After family socioeconomic status, the determinant factors which create equality in education significantly are types of school (Considine and Zappalà, 2002). Pakistan’s education system is quite uneven and there are different kinds of schooling systems for children. Mostly middle class and elites are sending their kids to private and elite schools and their learning quality is quite better than government schools that cater to educating working-class kids (Rahman, 2004Rind and Knight Abowitz, 2022). The opening of more private schools and ensuring the choice of selecting schools buttressed the existing inequity and disadvantaged those who have constraints due to socioeconomic factors (Önder and Önder, 2022Rind and Knight Abowitz, 2022. In Pakistan, government schools offer free education, but the private schools’ rate is also persistently rising. Despite free education, there are other costs in education such as school bags, meals, and paid supplementary tuition costs (Rind and Knight Abowitz, 2022Siddiqui, 2017). Due to poverty and child labor, kids’ education becomes the sole choice of their parents. Those children who are from well-off families their parents have enough resources to spend on their children’s education and other related needs. Further, they are also aware of the children’s needs and learning issues and have the option to choose a better school (Siddiqui, 2017).

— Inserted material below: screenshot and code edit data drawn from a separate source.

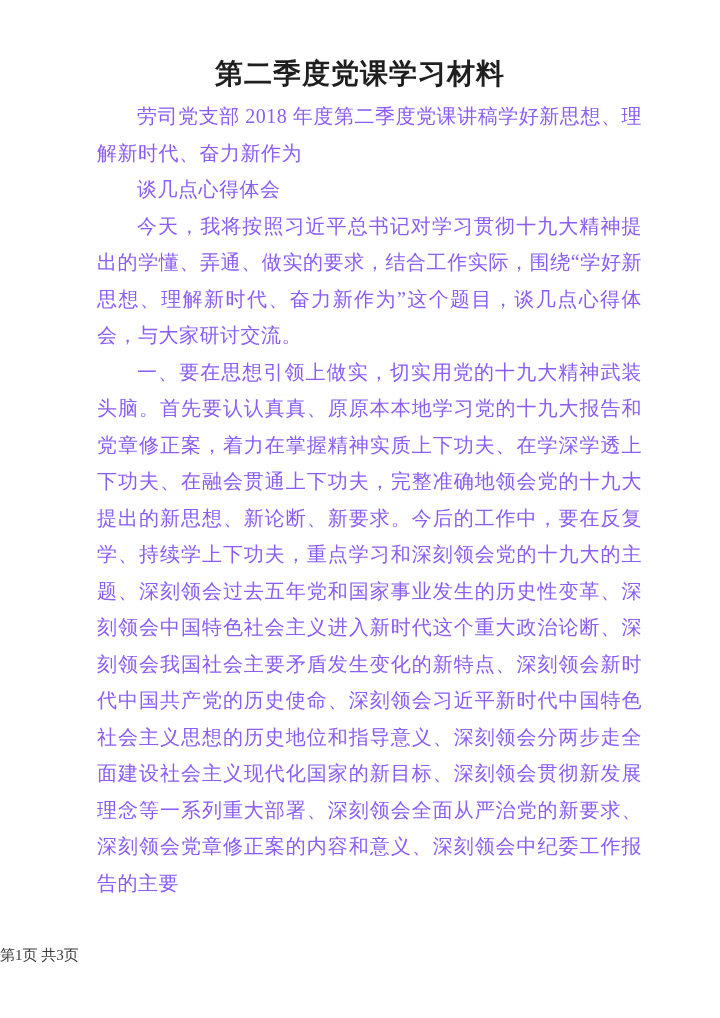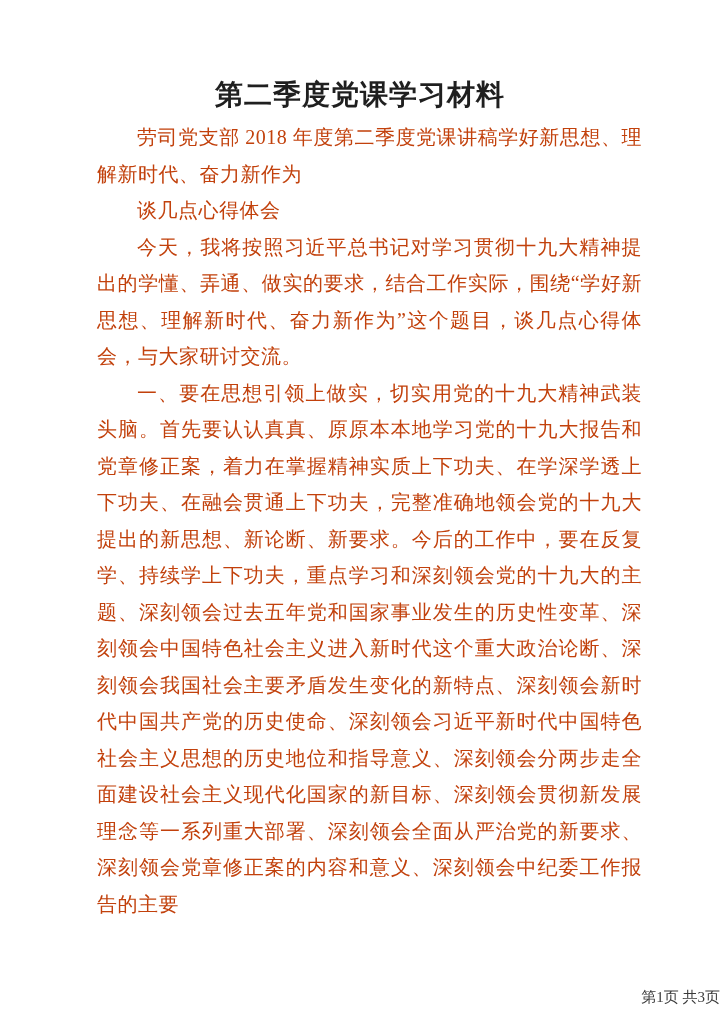--- a/index.html
+++ b/index.html
@@ -18,7 +18,7 @@
   }
   .doc-title {
     margin: 0;
-    padding-top: 74px;
+    padding-top: 53px;
     font-size: 28px;
     line-height: 42px;
     font-weight: bold;

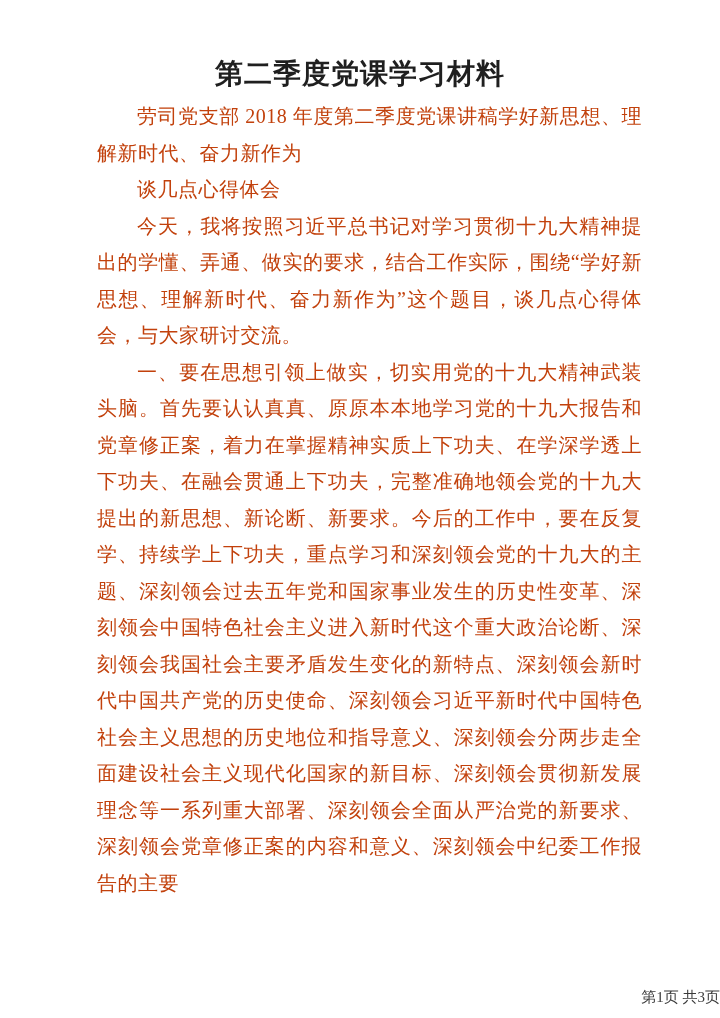--- a/index.html
+++ b/index.html
@@ -37,7 +37,7 @@
     text-justify: inter-ideograph;
     text-indent: 2em;
     letter-spacing: 0.5px;
-    color: #c2410c;
+    color: #8b5cf6;
   }
   .page-footer {
     position: absolute;

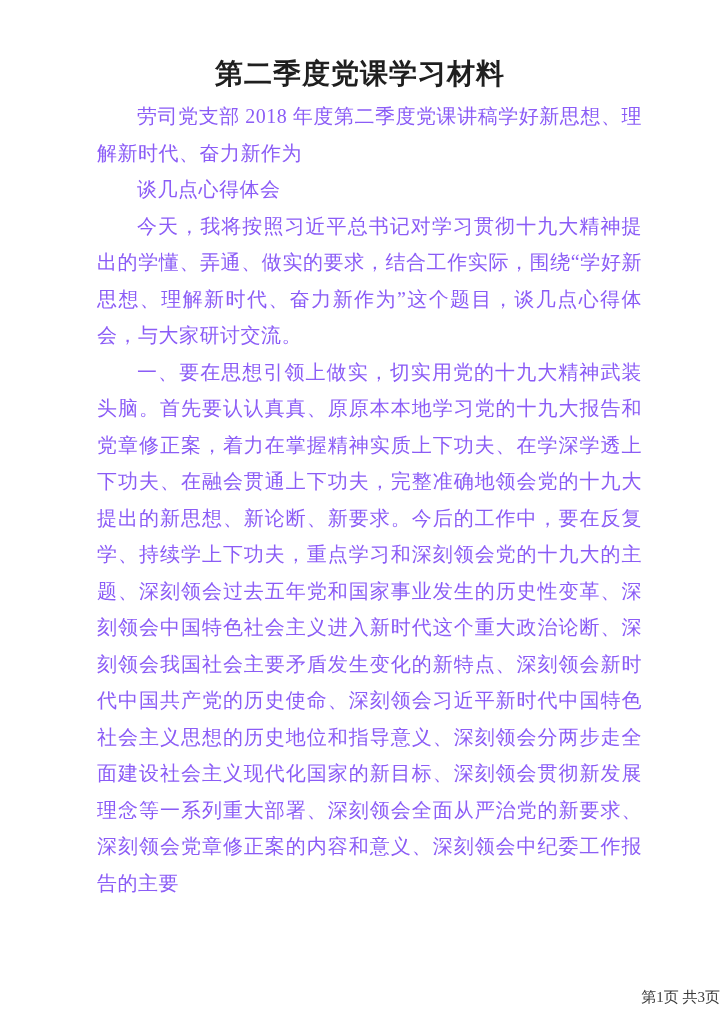--- a/index.html
+++ b/index.html
@@ -41,10 +41,10 @@
   }
   .page-footer {
     position: absolute;
-    top: 986px;
+    top: 944px;
     left: 0;
     width: 100%;
-    text-align: right;
+    text-align: left;
     font-size: 15px;
     line-height: 22px;
     color: #3a3a3a;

The education system of Pakistan creates inequalities in learning both from the supply side as well as the demand side. The supply side constraints include a limited supply of schools, and low-quality in learning due to a shortage of quality teachers, less professional school leaders, and corruption. Demand side constraints as parents’ lack of interest in education as education low hope for social mobility, household poverty, child labor, and gender discrimination (World Bank, 2018). However, the government has put efforts on access to education and increasing enrollment. Still, less attention was paid to learning inequality which occurred due to poor teaching and school management (Akmal and Pritchett, 2021). The cost of inequality in education is very high for the countries. The Country which shows more inequality in the education system tends to waste its’ talent show low social mobility and have slim opportunities to take the population out of poverty. The higher inequality in income and social justice reproduces more privileged and oppressed/disadvantaged classes (Jerrim and Macmillan, 2015Sahlberg and Cobbold, 2021). Pakistan is a developing country and has a diverse population. It needs greater social mobility to absorb its growing population and reduce the multi-faceted poverty.